*** Begin section ***
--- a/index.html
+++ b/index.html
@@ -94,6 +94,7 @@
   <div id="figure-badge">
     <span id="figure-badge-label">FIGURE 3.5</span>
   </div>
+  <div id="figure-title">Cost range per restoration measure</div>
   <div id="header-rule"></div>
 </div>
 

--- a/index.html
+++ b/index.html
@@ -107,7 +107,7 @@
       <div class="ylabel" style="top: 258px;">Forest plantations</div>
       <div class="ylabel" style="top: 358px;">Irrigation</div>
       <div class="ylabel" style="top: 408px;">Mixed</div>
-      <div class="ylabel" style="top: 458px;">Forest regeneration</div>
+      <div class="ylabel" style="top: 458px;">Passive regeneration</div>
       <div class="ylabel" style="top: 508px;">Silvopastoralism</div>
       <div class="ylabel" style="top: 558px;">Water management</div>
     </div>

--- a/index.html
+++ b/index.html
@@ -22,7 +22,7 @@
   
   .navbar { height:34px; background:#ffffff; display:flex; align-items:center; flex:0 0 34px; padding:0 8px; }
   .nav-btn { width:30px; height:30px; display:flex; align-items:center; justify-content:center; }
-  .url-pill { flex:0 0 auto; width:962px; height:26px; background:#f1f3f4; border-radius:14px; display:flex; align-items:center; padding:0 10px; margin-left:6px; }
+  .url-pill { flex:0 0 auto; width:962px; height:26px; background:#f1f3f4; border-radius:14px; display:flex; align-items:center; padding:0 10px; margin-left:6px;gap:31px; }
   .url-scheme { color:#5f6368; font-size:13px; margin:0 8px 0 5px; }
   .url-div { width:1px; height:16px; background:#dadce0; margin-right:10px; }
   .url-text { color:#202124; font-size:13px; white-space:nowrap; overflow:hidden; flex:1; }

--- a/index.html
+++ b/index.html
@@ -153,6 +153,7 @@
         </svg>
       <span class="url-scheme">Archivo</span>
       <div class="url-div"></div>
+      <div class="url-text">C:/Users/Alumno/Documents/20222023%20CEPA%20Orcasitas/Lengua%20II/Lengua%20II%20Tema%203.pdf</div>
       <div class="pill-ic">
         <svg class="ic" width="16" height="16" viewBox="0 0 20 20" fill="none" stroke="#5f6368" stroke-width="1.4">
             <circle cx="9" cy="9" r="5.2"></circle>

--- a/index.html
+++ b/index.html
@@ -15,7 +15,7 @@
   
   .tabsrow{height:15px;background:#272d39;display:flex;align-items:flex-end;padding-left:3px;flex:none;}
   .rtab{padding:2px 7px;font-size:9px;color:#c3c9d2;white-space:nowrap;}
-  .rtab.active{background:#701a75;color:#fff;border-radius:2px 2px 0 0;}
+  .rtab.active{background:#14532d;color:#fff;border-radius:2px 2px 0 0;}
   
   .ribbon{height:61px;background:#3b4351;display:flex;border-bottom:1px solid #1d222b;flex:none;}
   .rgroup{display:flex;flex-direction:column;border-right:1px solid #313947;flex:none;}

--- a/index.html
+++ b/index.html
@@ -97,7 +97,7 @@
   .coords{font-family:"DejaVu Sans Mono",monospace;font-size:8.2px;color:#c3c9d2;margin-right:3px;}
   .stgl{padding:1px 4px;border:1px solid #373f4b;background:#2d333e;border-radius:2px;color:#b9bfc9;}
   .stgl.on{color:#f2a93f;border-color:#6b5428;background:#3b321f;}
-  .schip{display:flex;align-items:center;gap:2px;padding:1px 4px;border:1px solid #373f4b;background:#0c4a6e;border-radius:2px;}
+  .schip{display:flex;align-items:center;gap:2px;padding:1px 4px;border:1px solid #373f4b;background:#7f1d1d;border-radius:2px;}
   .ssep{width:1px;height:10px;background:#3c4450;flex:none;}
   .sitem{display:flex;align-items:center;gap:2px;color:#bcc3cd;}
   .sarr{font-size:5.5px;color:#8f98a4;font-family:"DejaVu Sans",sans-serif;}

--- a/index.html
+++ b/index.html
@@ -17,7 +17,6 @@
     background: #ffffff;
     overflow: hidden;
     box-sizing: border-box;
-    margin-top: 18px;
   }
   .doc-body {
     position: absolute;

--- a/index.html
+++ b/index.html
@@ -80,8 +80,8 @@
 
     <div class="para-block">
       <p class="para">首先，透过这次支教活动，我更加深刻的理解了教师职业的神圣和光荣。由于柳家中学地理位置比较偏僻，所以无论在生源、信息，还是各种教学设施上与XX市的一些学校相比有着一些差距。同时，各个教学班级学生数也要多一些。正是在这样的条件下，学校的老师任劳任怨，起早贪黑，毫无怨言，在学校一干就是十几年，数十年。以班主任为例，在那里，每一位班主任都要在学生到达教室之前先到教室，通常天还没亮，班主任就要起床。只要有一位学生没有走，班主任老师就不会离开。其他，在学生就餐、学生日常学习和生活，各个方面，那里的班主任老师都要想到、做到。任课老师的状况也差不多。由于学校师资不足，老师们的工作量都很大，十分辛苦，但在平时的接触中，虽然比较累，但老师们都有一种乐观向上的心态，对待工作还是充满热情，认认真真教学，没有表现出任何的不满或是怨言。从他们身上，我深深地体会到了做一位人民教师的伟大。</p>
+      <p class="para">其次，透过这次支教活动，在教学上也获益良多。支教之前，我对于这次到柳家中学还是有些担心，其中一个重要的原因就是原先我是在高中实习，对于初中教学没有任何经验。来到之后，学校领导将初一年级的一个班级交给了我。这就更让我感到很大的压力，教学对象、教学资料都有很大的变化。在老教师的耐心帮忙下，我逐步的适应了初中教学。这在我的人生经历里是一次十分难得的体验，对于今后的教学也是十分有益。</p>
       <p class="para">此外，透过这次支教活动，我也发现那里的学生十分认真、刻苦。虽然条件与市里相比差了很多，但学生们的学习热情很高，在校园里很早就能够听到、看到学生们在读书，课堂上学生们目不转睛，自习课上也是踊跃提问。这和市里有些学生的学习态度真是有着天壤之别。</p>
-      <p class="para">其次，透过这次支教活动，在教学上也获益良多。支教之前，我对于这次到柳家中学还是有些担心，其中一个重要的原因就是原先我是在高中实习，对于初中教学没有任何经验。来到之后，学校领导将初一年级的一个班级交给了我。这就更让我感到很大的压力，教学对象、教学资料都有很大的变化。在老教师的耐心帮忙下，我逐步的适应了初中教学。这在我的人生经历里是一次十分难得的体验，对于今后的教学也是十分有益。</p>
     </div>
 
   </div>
*** End section ***
Your task: Scan the data above line by line. Please say how many lines hold the word "来到之后", and give only that number.

Output: 2